At times, you’ll see statements and promises from some level of the government – national, or local or from the Metro level – about how they will “create” XX,XXX new homes this year” when in fact they really build none – it is the private sector (and increasingly the “third-sector”) that creates new housing.
In the Post WWII period, the state DID build millions of new units of housing, but clearly that was not sustainable and I think it indelibly shifted the focus of the housing industry in the UK. Before Thatcher took power 1 in 3 homes in London was council-owned social housing. Since her “Right to Buy” policies were implemented and carried on through successive governments, that ratio has fallen to 1 in 4. Still high by Canadian standards.
Half a century on, the state of much of the council housing stock is of great concern. The ancient Engineer Vitrevius’ talked about ‘commodity, firmness and delight’ as the measure of good buildings … Judge for yourselves. This bit of history is illuminating: https://www.youtube.com/watch?v=Ch5VorymiL4
Now having backed out of funding new social housing, the state has shifted the focus to the third-sector housing management agencies who look after the thousands of non-market housing estates in the UK. Many of these large agencies HAVE been retrofitting and adding new density to estates, but government policy is sometimes counterproductive. For example, while expecting the Housing Associations to invest to create MORE new housing, the national government recently forced the Associations to REDUCE rents for Council Housing.

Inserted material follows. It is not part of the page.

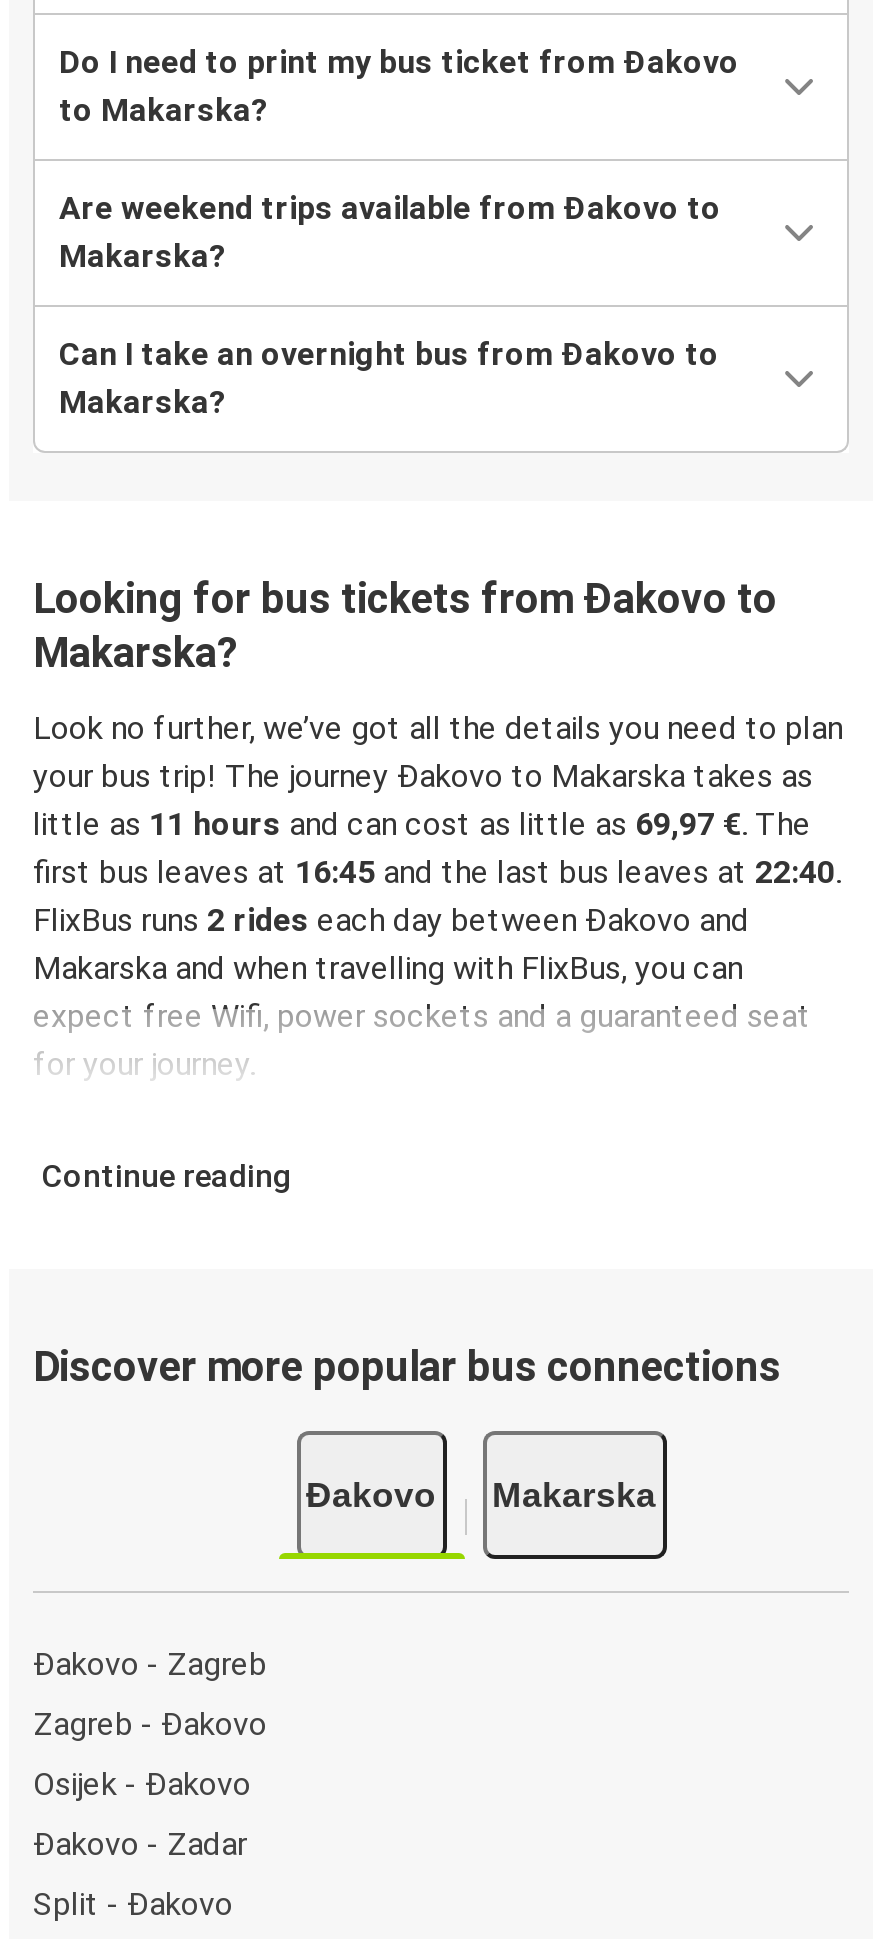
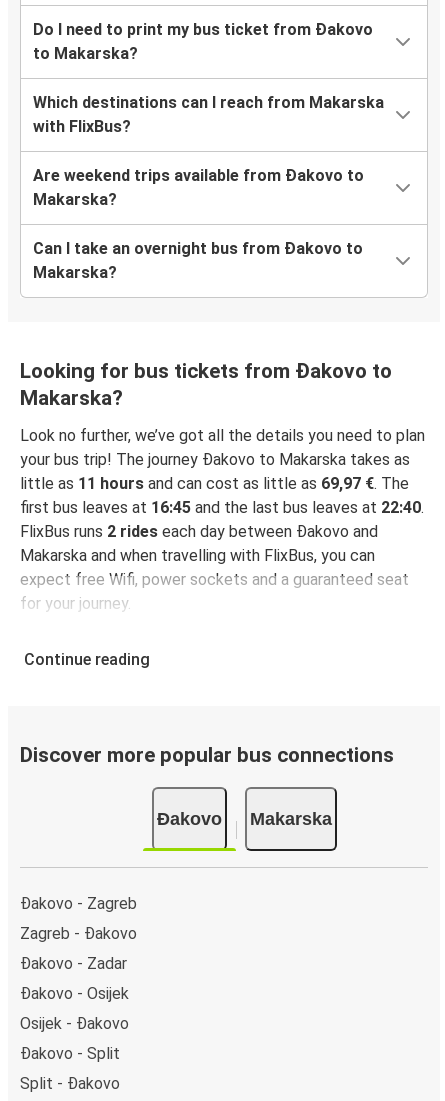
+ Which destinations can I reach from Makarska
+ with FlixBus?

moved down: Osijek - Đakovo

+ Đakovo - Osijek
+ Đakovo - Split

Housing – it is a wicked planning problem! The experience of other global cities like London really does make me appreciate better the creativity, robustness, and responsiveness of Vancouver’s housing industry and our systems in general – legal, finance, governance etc. Notwithstanding our housing challenges in Vancouver, I think we are in a good position to respond if we can bring together and tap the creativity and aspirations of the public, developers, architects and planners to work out the path forward.

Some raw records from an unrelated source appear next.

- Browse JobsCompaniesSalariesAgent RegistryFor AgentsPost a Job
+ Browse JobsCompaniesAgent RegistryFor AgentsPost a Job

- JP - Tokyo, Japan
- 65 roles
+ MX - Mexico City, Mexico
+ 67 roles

The EU imposes far too many costly rules onto countries in housing, agriculture, manufacturing, taxation and social policies. Free labour movement and associated social and social benefit costs are certainly one of the issues, but so are many of the bizzare rules from highway signage to detailed orchard trimming to subsidies to manufacturing plus associated costs that cause many to prefer Brexit over staying in the socialist big-government-is-good EU.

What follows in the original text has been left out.